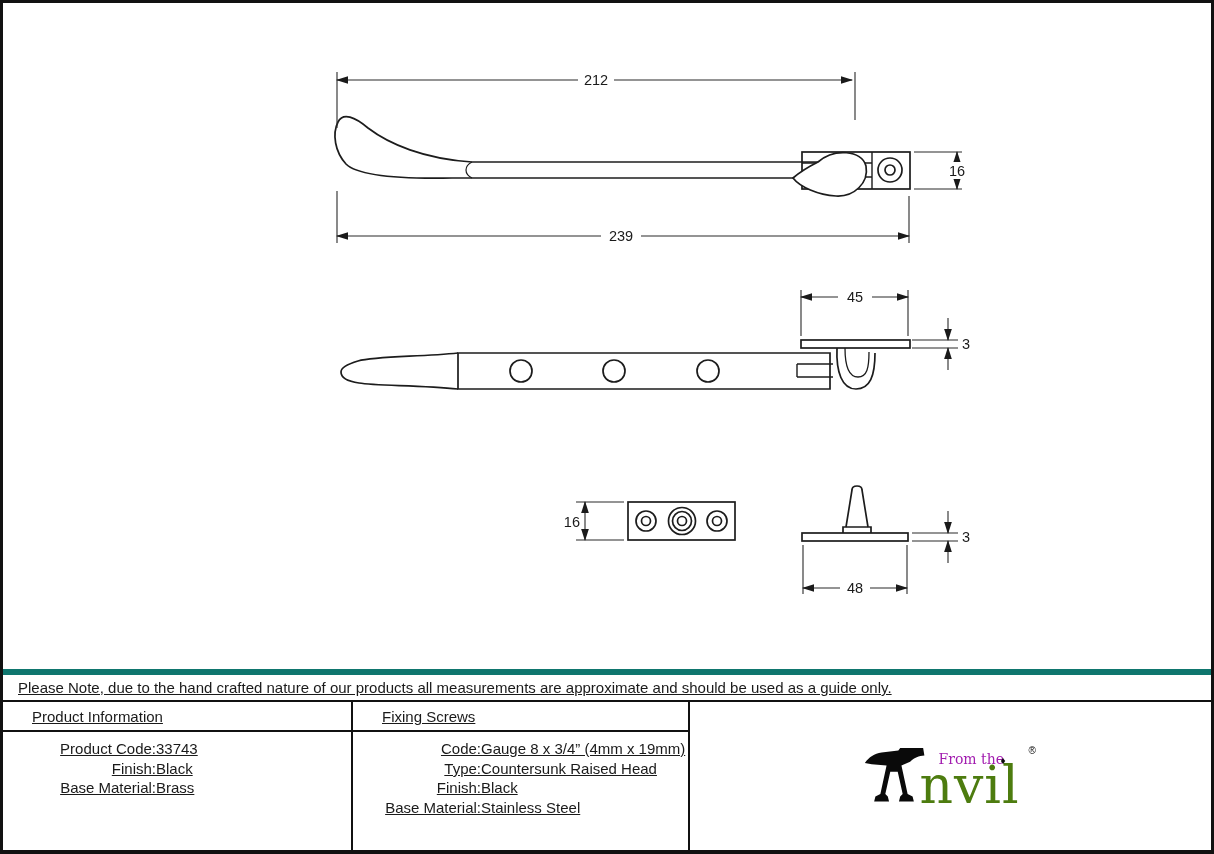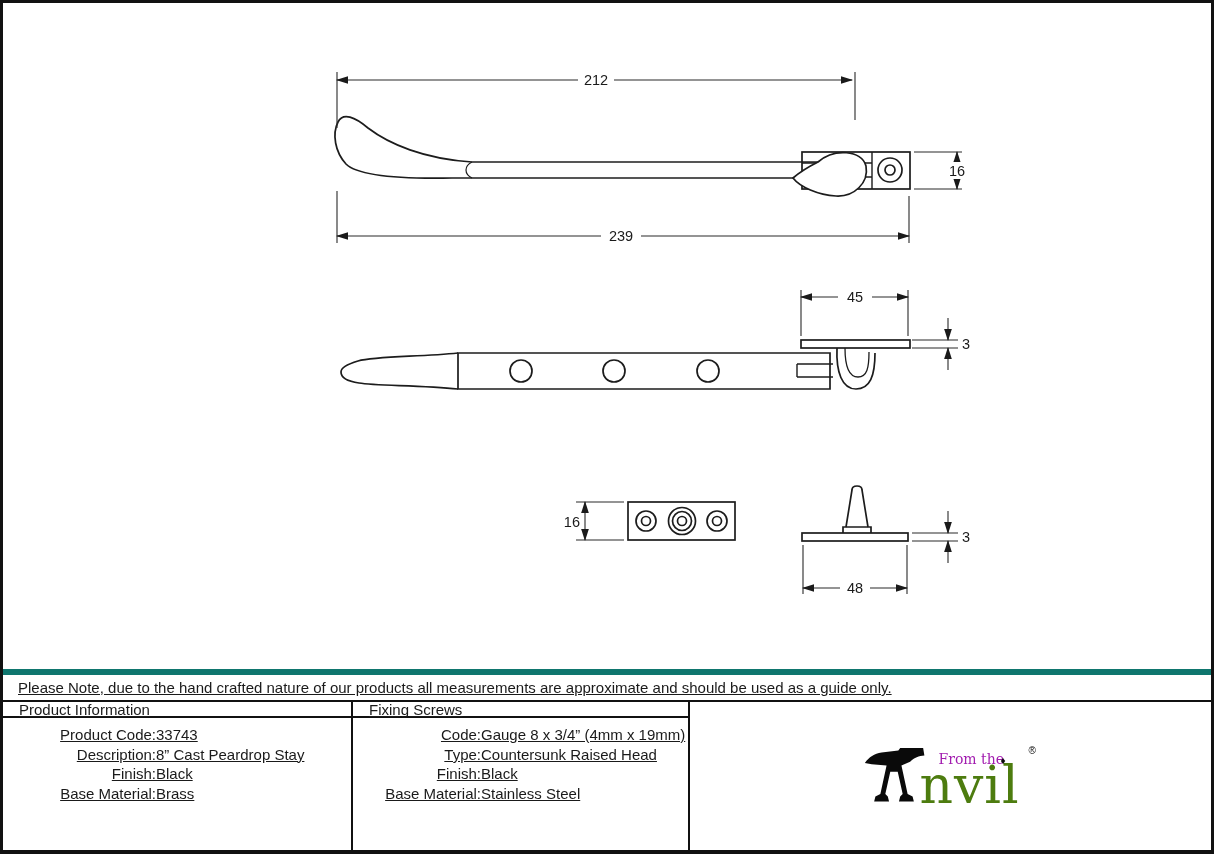--- a/index.html
+++ b/index.html
@@ -20,8 +20,8 @@
   .col2{width:311px;}
   .col3{width:337px;}
   .col-header{
-    box-sizing:border-box;height:16px;border-bottom:2px solid #111;
-    display:flex;align-items:center;padding-left:16px;font-size:15px;
+    box-sizing:border-box;height:30px;border-bottom:2px solid #111;
+    display:flex;align-items:center;padding-left:29px;font-size:15px;
   }
   .col-body{padding:7px 0 0 16px;font-size:15px;}
   .kv-row{display:flex;line-height:19.5px;text-align:right;}

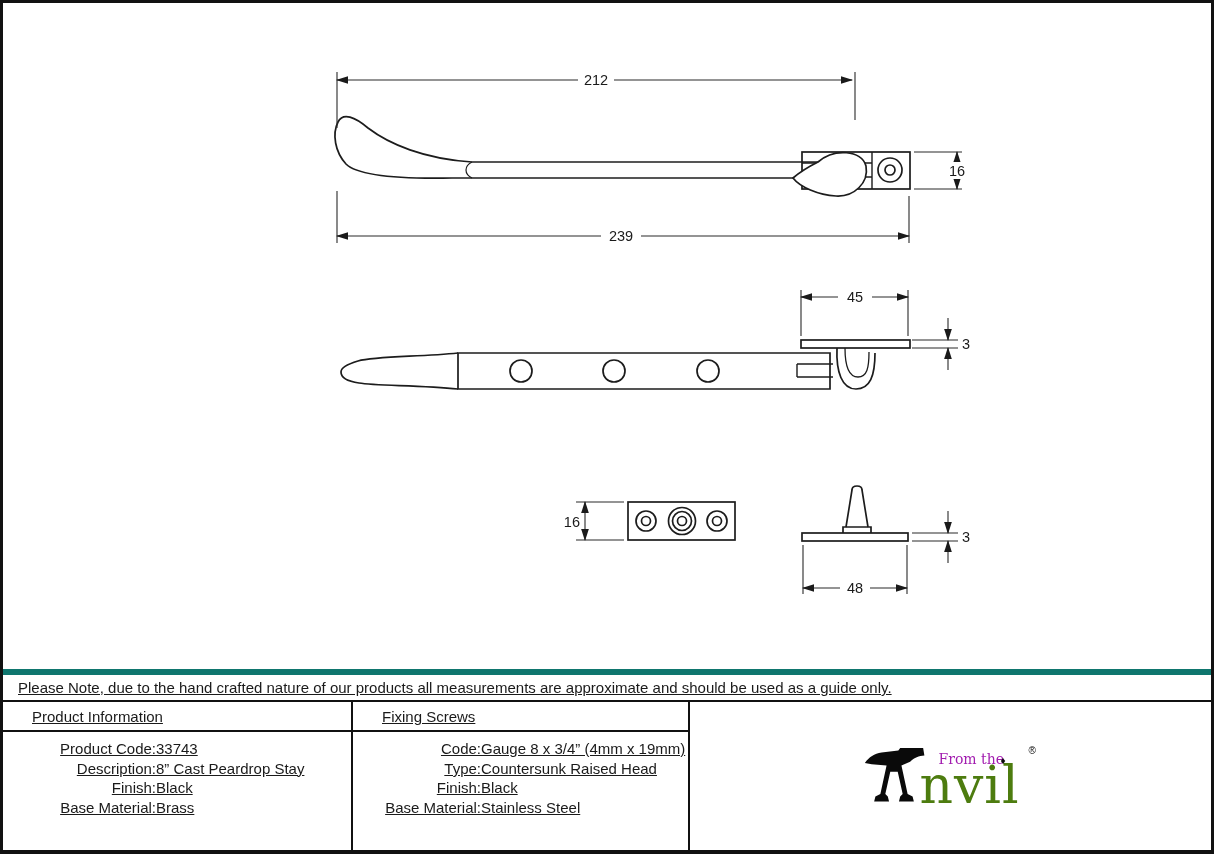--- a/index.html
+++ b/index.html
@@ -153,10 +153,6 @@
         <div class="kv-row">
           <span class="k">Product Code:</span>
           <span class="v">33743</span>
-        </div>
-        <div class="kv-row">
-          <span class="k">Description:</span>
-          <span class="v">8” Cast Peardrop Stay</span>
         </div>
         <div class="kv-row">
           <span class="k">Finish:</span>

#### What needs to be done:
What you write should match the entries exactly, except that the pictures are dropped.

#### Output of the task:
--- a/index.html
+++ b/index.html
@@ -20,8 +20,8 @@
   .col2{width:311px;}
   .col3{width:337px;}
   .col-header{
-    box-sizing:border-box;height:16px;border-bottom:2px solid #111;
-    display:flex;align-items:center;padding-left:16px;font-size:15px;
+    box-sizing:border-box;height:30px;border-bottom:2px solid #111;
+    display:flex;align-items:center;padding-left:29px;font-size:15px;
   }
   .col-body{padding:7px 0 0 16px;font-size:15px;}
   .kv-row{display:flex;line-height:19.5px;text-align:right;}

--- a/index.html
+++ b/index.html
@@ -153,10 +153,6 @@
         <div class="kv-row">
           <span class="k">Product Code:</span>
           <span class="v">33743</span>
-        </div>
-        <div class="kv-row">
-          <span class="k">Description:</span>
-          <span class="v">8” Cast Peardrop Stay</span>
         </div>
         <div class="kv-row">
           <span class="k">Finish:</span>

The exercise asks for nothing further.